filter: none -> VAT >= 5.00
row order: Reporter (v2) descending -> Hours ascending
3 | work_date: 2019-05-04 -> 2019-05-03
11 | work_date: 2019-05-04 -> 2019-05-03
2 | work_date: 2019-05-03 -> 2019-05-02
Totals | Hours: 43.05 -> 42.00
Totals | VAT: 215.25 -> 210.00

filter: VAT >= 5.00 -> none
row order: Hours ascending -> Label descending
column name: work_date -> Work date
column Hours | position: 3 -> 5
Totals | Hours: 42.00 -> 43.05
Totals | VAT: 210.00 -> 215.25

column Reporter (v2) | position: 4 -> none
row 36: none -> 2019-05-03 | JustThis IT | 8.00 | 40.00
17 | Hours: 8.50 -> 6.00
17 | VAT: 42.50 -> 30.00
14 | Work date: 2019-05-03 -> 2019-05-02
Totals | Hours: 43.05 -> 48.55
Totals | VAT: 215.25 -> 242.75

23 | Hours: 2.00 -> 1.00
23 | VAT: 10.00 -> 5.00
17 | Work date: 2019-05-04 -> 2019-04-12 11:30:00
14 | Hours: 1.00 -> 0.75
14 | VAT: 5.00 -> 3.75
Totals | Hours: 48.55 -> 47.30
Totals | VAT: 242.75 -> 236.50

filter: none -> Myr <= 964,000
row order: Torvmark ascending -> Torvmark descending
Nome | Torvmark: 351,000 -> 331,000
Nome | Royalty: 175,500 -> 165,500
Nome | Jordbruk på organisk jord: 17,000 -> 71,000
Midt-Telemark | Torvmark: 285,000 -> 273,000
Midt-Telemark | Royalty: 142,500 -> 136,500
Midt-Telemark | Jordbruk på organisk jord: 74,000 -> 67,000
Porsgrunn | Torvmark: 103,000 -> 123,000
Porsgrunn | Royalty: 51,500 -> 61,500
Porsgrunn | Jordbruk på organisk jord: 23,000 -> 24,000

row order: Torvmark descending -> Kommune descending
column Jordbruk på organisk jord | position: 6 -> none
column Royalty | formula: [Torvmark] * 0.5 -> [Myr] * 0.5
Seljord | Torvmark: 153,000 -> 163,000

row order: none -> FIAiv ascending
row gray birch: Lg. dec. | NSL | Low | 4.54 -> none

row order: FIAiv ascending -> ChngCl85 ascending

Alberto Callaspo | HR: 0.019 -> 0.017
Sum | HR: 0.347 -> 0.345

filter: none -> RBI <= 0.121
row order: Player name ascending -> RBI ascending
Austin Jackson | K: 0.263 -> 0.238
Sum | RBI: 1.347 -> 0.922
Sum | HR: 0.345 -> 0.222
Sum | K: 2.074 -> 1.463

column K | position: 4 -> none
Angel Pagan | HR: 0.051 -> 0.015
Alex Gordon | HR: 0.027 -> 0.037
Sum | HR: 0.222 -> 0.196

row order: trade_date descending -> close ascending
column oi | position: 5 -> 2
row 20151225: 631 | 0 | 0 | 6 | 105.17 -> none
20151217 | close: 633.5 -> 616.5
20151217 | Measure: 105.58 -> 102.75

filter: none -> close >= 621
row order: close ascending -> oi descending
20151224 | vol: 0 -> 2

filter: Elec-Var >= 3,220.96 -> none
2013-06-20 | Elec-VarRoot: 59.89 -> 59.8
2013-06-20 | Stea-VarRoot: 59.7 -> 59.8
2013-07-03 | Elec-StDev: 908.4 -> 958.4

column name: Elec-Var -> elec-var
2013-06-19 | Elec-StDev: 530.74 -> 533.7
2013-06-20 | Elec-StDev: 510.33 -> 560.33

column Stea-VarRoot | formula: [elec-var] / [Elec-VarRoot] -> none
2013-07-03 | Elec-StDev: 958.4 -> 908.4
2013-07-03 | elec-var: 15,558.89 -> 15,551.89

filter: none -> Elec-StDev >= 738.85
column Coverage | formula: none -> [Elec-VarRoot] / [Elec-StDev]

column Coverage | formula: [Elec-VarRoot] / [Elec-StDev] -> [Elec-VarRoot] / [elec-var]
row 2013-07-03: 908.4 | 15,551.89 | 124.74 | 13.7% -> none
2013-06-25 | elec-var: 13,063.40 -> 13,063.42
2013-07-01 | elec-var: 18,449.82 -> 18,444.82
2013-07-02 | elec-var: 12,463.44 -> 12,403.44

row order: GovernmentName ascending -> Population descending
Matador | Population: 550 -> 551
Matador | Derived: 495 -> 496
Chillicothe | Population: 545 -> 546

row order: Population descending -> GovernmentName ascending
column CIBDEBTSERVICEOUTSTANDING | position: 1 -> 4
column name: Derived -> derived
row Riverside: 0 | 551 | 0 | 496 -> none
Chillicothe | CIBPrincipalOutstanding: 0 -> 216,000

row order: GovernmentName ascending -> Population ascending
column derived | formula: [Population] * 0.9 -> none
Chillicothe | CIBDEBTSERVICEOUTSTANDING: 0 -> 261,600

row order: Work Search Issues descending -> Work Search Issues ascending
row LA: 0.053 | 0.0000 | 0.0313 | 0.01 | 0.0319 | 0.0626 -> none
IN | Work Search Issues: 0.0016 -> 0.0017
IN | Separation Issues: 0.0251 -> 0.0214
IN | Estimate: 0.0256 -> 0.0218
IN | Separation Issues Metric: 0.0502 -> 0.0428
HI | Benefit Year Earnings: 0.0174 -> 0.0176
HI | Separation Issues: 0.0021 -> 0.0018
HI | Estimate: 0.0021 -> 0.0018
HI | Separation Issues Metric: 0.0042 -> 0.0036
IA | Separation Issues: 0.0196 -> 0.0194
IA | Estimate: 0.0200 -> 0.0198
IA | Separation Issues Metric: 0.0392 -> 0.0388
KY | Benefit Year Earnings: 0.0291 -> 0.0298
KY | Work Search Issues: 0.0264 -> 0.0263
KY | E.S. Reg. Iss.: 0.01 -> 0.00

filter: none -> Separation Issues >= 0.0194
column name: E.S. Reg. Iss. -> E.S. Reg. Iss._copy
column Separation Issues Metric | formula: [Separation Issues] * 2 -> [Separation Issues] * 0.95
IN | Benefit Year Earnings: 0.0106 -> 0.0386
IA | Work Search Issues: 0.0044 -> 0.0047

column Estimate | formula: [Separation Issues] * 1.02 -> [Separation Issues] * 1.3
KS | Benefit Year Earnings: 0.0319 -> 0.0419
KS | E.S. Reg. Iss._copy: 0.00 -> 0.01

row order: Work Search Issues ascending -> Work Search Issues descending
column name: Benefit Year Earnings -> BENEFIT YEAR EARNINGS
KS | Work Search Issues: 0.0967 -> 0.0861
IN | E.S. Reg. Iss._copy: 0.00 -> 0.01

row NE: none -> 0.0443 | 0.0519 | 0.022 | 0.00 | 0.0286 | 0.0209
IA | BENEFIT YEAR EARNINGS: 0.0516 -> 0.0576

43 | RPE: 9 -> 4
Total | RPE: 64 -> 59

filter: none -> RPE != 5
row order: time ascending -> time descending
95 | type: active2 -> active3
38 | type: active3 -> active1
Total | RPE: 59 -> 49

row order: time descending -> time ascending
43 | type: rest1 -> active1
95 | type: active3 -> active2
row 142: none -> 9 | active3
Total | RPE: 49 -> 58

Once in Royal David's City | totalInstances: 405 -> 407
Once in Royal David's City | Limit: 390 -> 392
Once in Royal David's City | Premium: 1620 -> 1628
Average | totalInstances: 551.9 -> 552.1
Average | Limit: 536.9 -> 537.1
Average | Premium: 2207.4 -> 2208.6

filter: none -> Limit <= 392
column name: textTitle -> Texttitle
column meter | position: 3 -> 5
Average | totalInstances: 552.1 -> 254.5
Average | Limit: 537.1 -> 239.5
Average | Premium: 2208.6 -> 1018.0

----

#### [What you are asked to do]
Give the number of lines in the entries above that contain the string "Midt", and nothing more.

#### [Answer to the problem]
3